Flushed and brave with such intimacy, Owen made the mistake of telling his father what Ms. Winter said on the ride home. By the time they pulled into the driveway, his father was muttering incoherently. He called the rectory, screamed at the secretary and then at one of the priests. Owen was not sure which one because his father addressed him as Jack, which in itself, Owen thought, must qualify as some sort of sin. After a few minutes, Owen’s mother emerged from her bedroom, hair lank, the imprint of pillowcase creases on one cheek.
“What is it?” she said hysterically. “Oh, God, what is it?” Owen’s father ignored her.
“My son is not dead,” he yelled, more than once, and the final time, his voice broke and there was a frightening stretch of muffled, gasping sobs. Finally, when he had control again, Owen’s father spoke three words, clear and cold and alien, into the beige receiver, before hanging it up with such force, the base let out a pale, false ring.
“Fuck you all,” was what he said.
Owen and Lena were taken out of CCD. The Furey family stopped going to church on Sundays, no longer mailed in the preaddressed envelopes for the Cardinal’s Annual Appeal. Phone calls from concerned parishioners and priests went unanswered. Lena skipped her Confirmation, which seemed to delight her. There were arguments with their devout grandparents. Henry Furey’s parents had helped build their town’s church, his mother was the rectory secretary, his father in charge of collection. They went to mass every morning at eight A.M. Owen’s grandmother said that if Owen’s father had kept his commitment to becoming a priest, none of this ever would have happened. They stopped going there for holidays. Owen still received a birthday card from his grandmother every year, but now it came with a check instead of a present.

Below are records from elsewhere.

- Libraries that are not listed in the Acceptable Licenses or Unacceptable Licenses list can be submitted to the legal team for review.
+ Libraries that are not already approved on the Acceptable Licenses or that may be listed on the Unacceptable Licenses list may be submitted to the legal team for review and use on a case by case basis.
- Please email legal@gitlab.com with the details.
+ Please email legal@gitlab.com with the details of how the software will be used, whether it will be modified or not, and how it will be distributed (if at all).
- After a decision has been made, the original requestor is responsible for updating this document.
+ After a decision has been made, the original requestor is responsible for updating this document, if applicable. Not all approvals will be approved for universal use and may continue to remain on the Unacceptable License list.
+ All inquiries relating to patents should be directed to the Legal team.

Owen never made the First Confession and Communion Ms. Winter had been preparing him for. Initially he missed her, but he got over it. He was relieved not to be Catholic anymore. When he brought Noah Wasserman home from school one day, Noah laughed at his sister’s First Communion photo, asking if she’d gotten married at the age of seven. It all seemed weird to Owen—the kitschy church, the saints, angels, and prophets, the sacrifice of a single skinny man to save everyone else—once he was away from it.

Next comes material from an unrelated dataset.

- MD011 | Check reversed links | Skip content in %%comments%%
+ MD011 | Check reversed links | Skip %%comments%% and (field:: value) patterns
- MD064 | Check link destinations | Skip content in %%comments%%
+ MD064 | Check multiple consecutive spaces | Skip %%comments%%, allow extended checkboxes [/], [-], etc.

Two years later, when Owen’s mother entered medical school at the start of summer vacation, Owen woke one Saturday morning to a quiet house. His sister and father were sleeping late, his mother gone to a morning class. Owen, encouraged by the warm sun and clear lungs, decided to ride his bike for an hour before his baseball game. Looking in his drawer for his Brookline Little League T-shirt, he remembered his mother had collected it for the wash the night before. He couldn’t find the laundry basket in its usual spot by the linen closet, and, scowling at his mother’s neglect, decided that it must still be downstairs. Wearing only his baseball pants and cleats, he descended the dimly lit stairwell to the basement, passing by the door to his father’s office, all the way down a cement-floored hallway to the laundry room. The overhead light was broken, the cave-like room lit only by an ancient standing lamp with a bare light bulb, which had been left on. Even with the lamp, the room was harshly shadowed, dank and frightening, and the mold made him wheeze.